Mais pour en bénéficier, il faut remplir plusieurs critères : il faut prouver que sa présence sur le territoire français, en situation irrégulière est supérieure à trois mois, avoir une adresse administrative, et prouver son identité. Mais certains demandeurs se heurtent à plusieurs barrières comme celle de la langue, le formulaire n'étant qu'en français, et la difficulté à pouvoir fournir certaines preuves, notamment lorsqu'il faut déclarer ses ressources.

"On parle de personnes qui sont en situation administrative irrégulière et pour beaucoup, une des possibilités de survie, ça va être de travailler sous alias, c'est-à-dire avec les papiers d'une autre personne et de travailler sans être déclaré sur les marchés.
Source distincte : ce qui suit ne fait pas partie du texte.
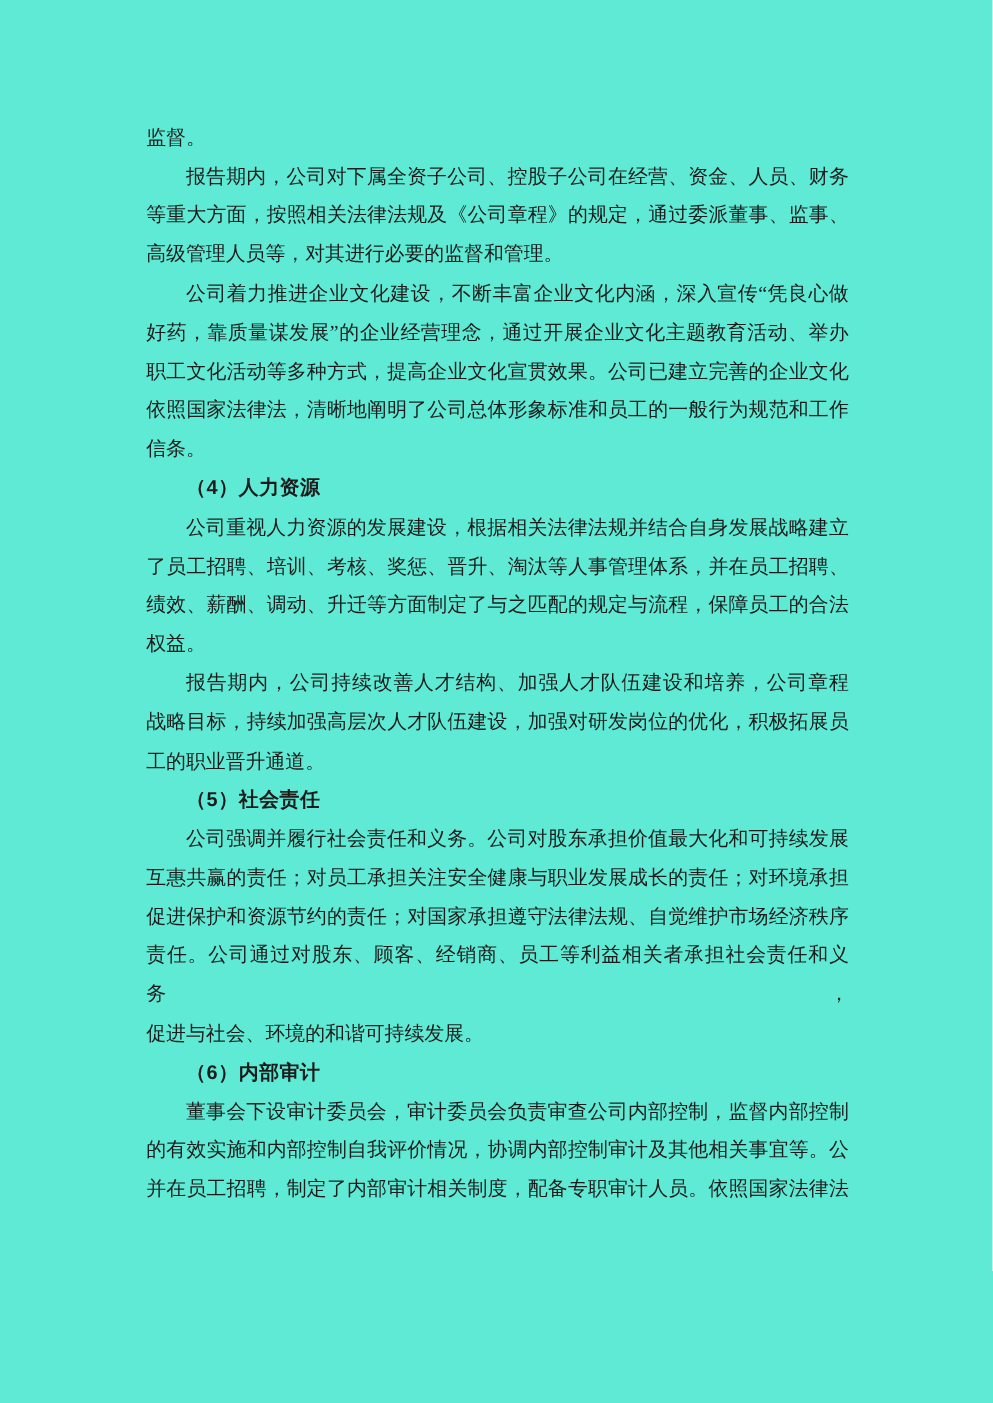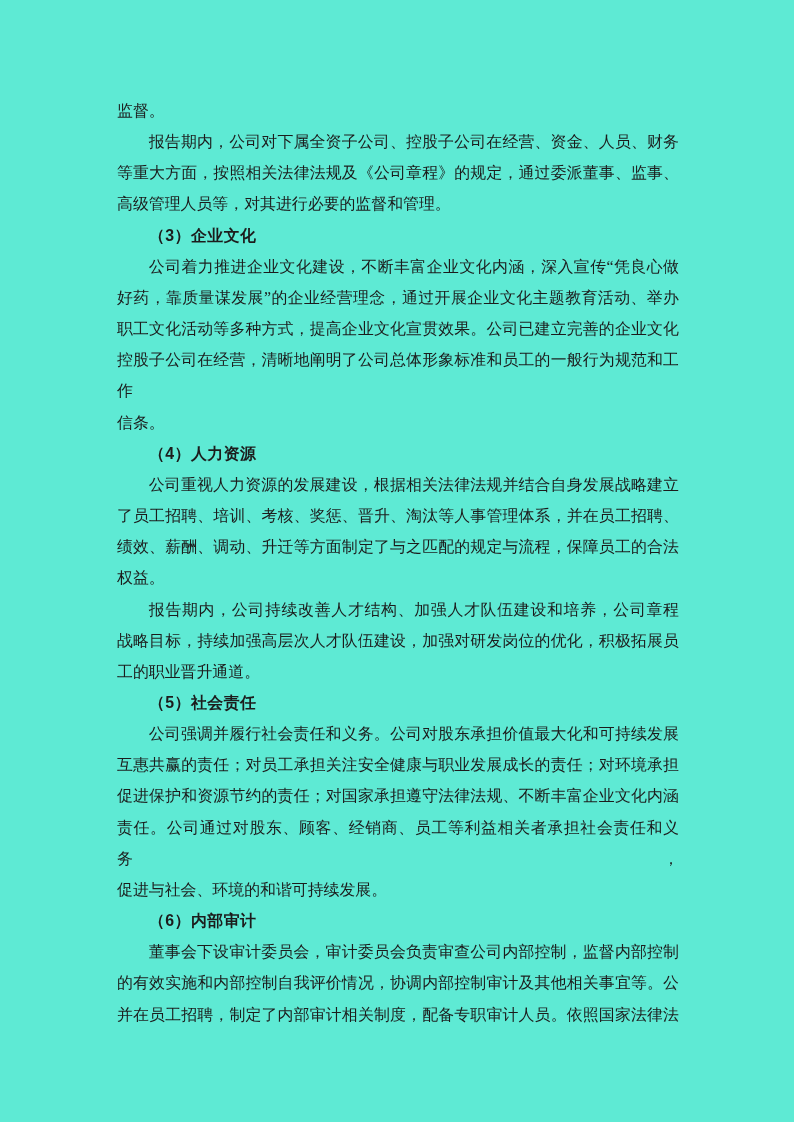"（3）企业文化" div.block { html: <div> <div>（3）企业文化</div> </div> -> none }
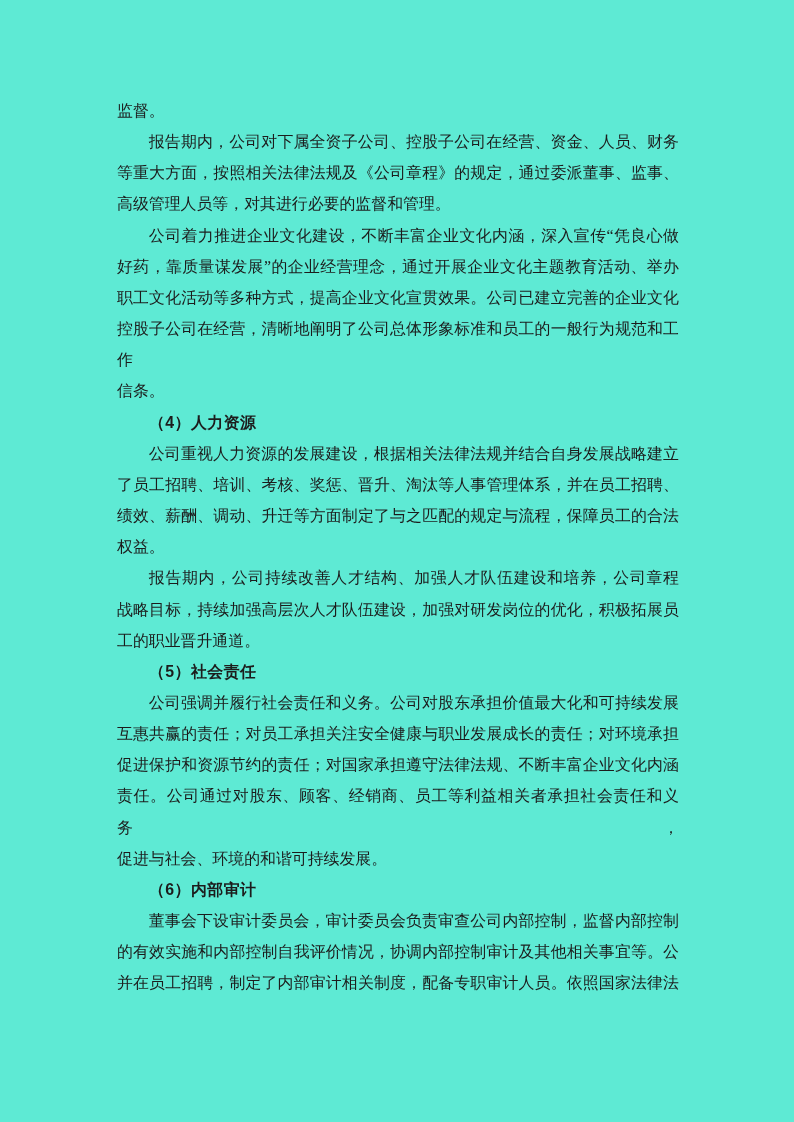"控股子公司在经营，清晰地阐明了公司总体形象标准和员工的一般行为规范和工作" div.line { text: 控股子公司在经营 -> 依照国家法律法 }
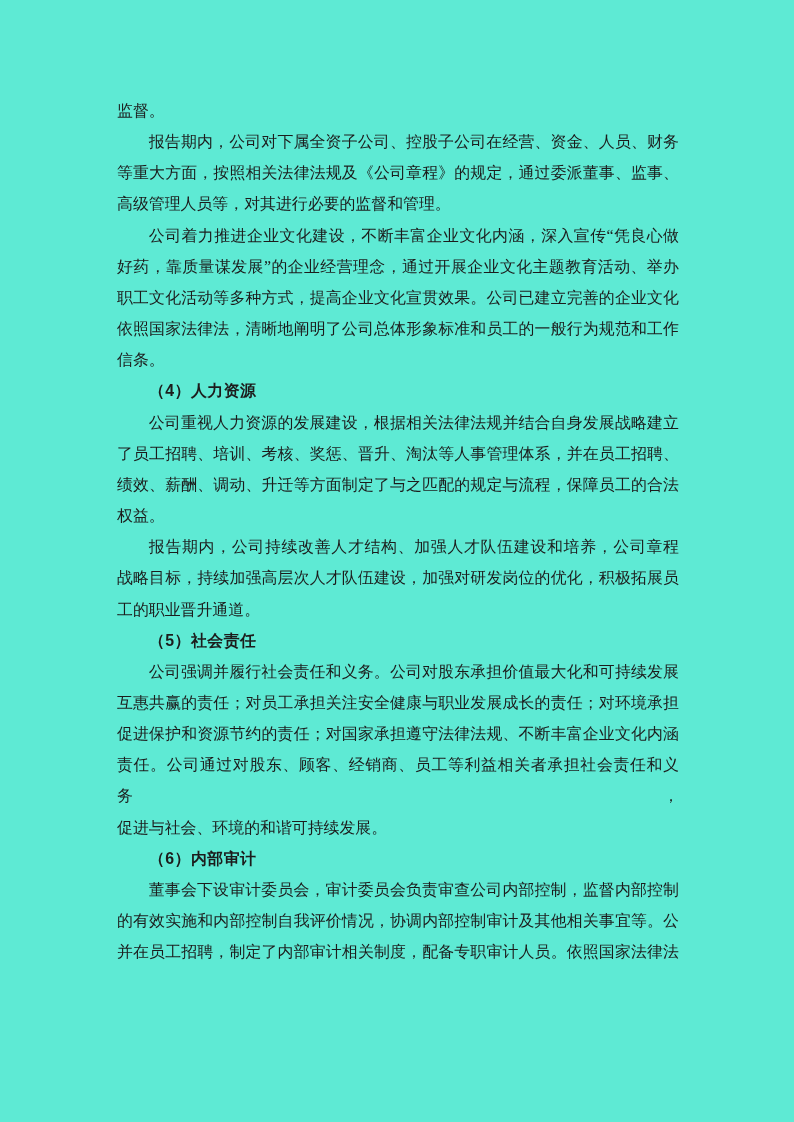"促进保护和资源节约的责任；对国家承担遵守法律法规、不断丰富企业文化内涵" div.line { text: 不断丰富企业文化内涵 -> 自觉维护市场经济秩序 }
Et si elles ne déclarent aucune ressource, elles peuvent se voir refuser leur aide médicale d'État.", analyse le coordinateur. 

La restriction ou suppression de l'A.M.E : la crainte d'une dégradation de la santé des personnes exilées 

Perçu comme un dispositif attirant les candidats à l'immigration vers la France par une partie de la droite et de l'extrême droite, les récentes déclarations du ministre de l'Intérieur Bruno Retailleau, lundi 23 septembre et du Premier ministre Michel Barnier, dimanche 22 septembre, concernant une refonte de ce dispositif, ont suscité de nombreuses réactions, notamment dans le monde de la santé, qui se déclare défavorable à une suppression ou une transformation de l'A.M.E. en Aide médicale d'urgence. 

 Pour Guillaume Bellon, il y aurait trois conséquences à une suppression à restriction de l'A.M.E : la dégradation de l'état de santé des personnes exilées, leur exposition à certaines épidémies "Nous venons de sortir, il n'y a pas si longtemps, d'une épidémie de COVID, et il y a aujourd'hui une augmentation des cas de coqueluche, par exemple, ainsi que de Mpox, souligne-t-il.  Il y a des questions de santé publique qui nécessitent que toute la population présente sur le territoire puisse avoir accès à la prévention et aux soins d'un certain nombre de pathologies", ainsi qu'un retard dans la prise en charge de certaines pathologies. 

Un risque, qui selon le coordinateur peut mener à une saturation des hôpitaux. "Je crois qu'on n'a pas besoin de discuter de l'état de l'hôpital aujourd'hui, qui se retrouverait à absorber des gens qui auraient pu être vus en médecine de ville et qui vont en plus se présenter avec des pathologies plus lourdes", détaille-t-il. 

D'après un rapport du Sénat, publié début 2023,  le coût global de l'AME est estimé de 1,140 milliard d’euros à la charge de l’Assurance-maladie, ce qui représente que 0,5% du total des dépenses de santé en France.